### ACTION ITEM
The pictures stay out; all of the data is to be printed exactly.

### EXTRACTED MATERIAL
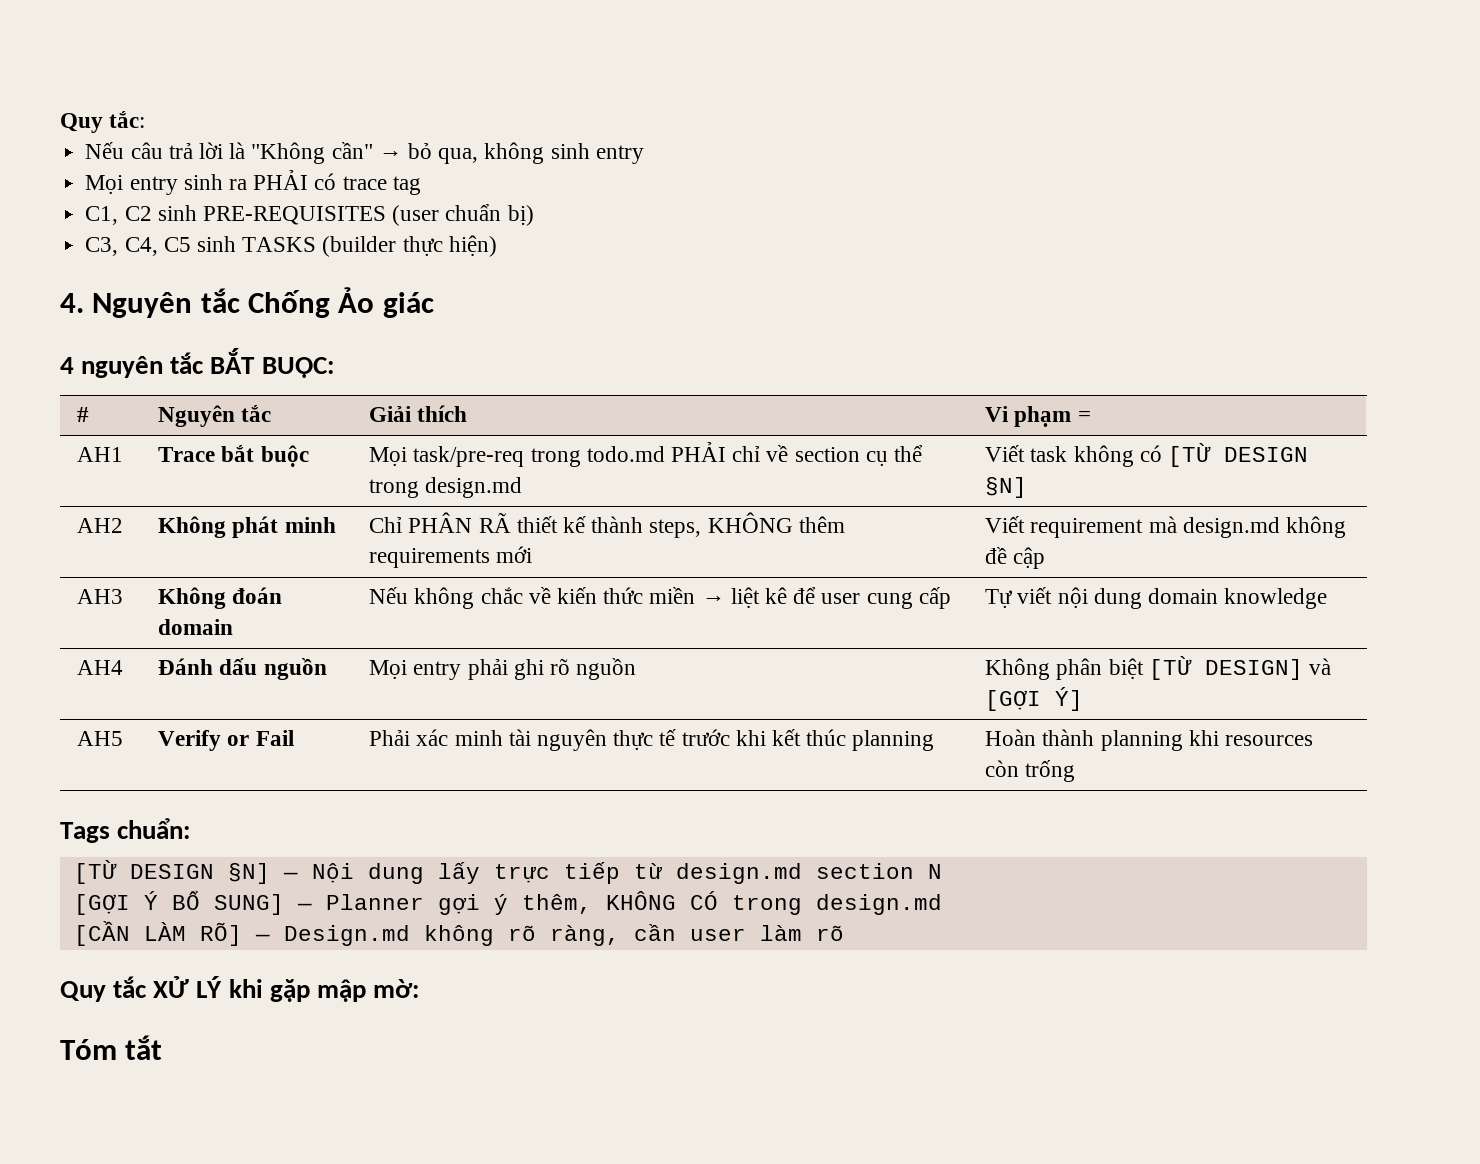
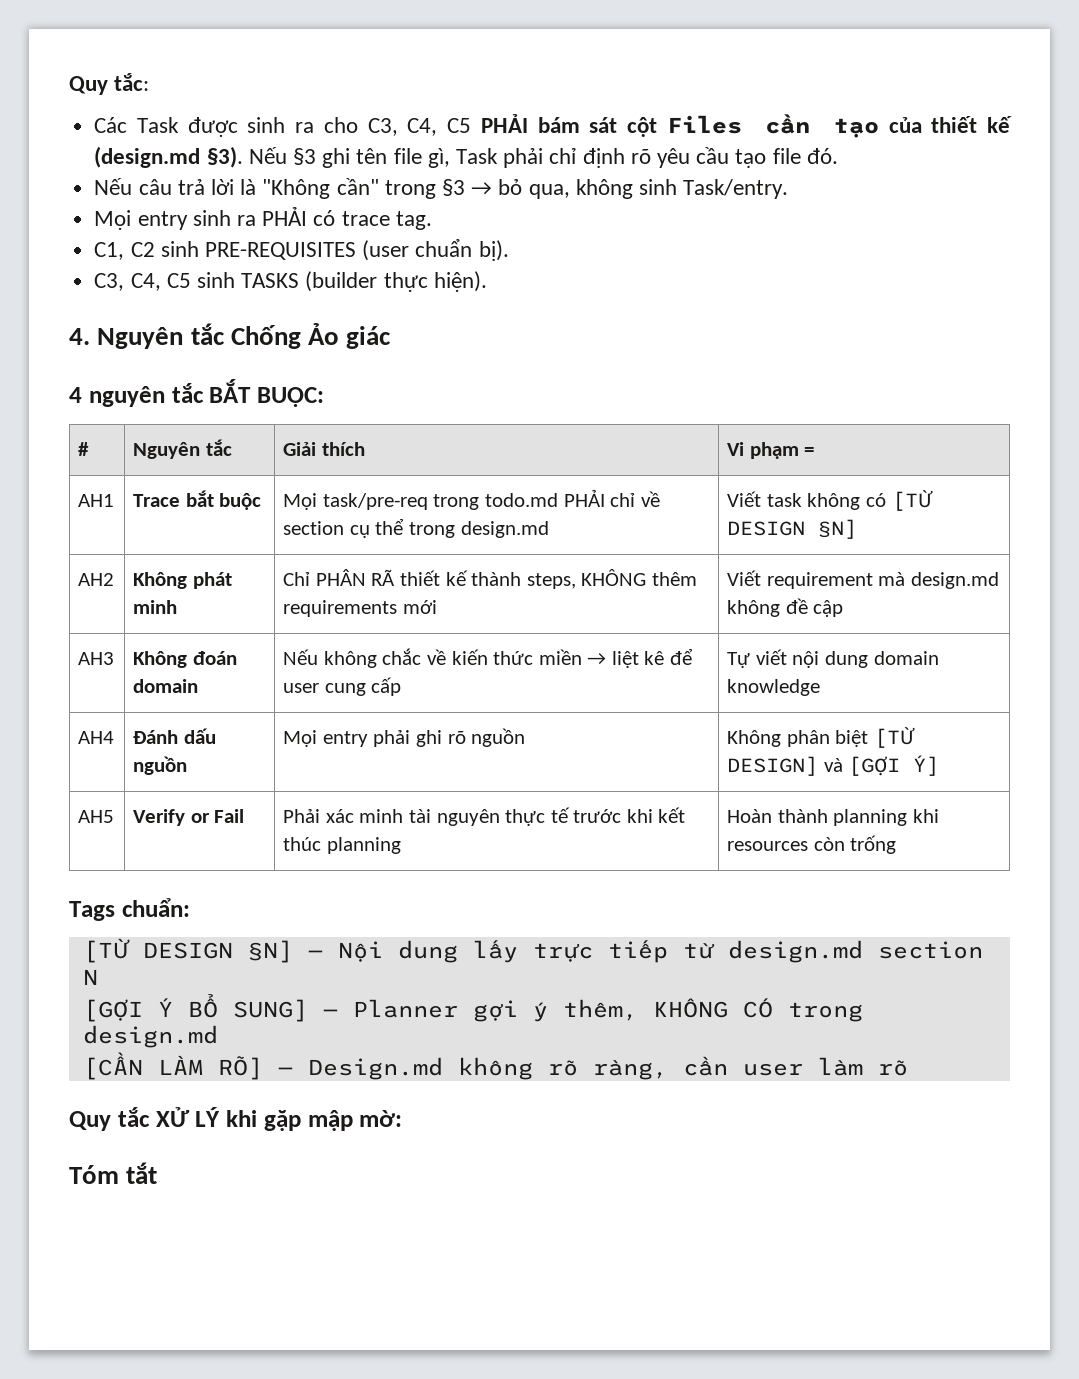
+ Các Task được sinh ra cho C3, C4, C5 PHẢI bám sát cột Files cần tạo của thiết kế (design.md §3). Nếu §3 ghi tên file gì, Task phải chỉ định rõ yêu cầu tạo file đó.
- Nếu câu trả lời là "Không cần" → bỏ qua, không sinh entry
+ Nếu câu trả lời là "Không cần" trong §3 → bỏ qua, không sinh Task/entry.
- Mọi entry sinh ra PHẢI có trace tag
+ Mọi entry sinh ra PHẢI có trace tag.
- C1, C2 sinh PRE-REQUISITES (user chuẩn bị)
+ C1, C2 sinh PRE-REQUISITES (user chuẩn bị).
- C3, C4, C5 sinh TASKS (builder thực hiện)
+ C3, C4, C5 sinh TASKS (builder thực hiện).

### SOLUTION TO THE EXERCISE
+ Các Task được sinh ra cho C3, C4, C5 PHẢI bám sát cột Files cần tạo của thiết kế (design.md §3). Nếu §3 ghi tên file gì, Task phải chỉ định rõ yêu cầu tạo file đó.
- Nếu câu trả lời là "Không cần" → bỏ qua, không sinh entry
+ Nếu câu trả lời là "Không cần" trong §3 → bỏ qua, không sinh Task/entry.
- Mọi entry sinh ra PHẢI có trace tag
+ Mọi entry sinh ra PHẢI có trace tag.
- C1, C2 sinh PRE-REQUISITES (user chuẩn bị)
+ C1, C2 sinh PRE-REQUISITES (user chuẩn bị).
- C3, C4, C5 sinh TASKS (builder thực hiện)
+ C3, C4, C5 sinh TASKS (builder thực hiện).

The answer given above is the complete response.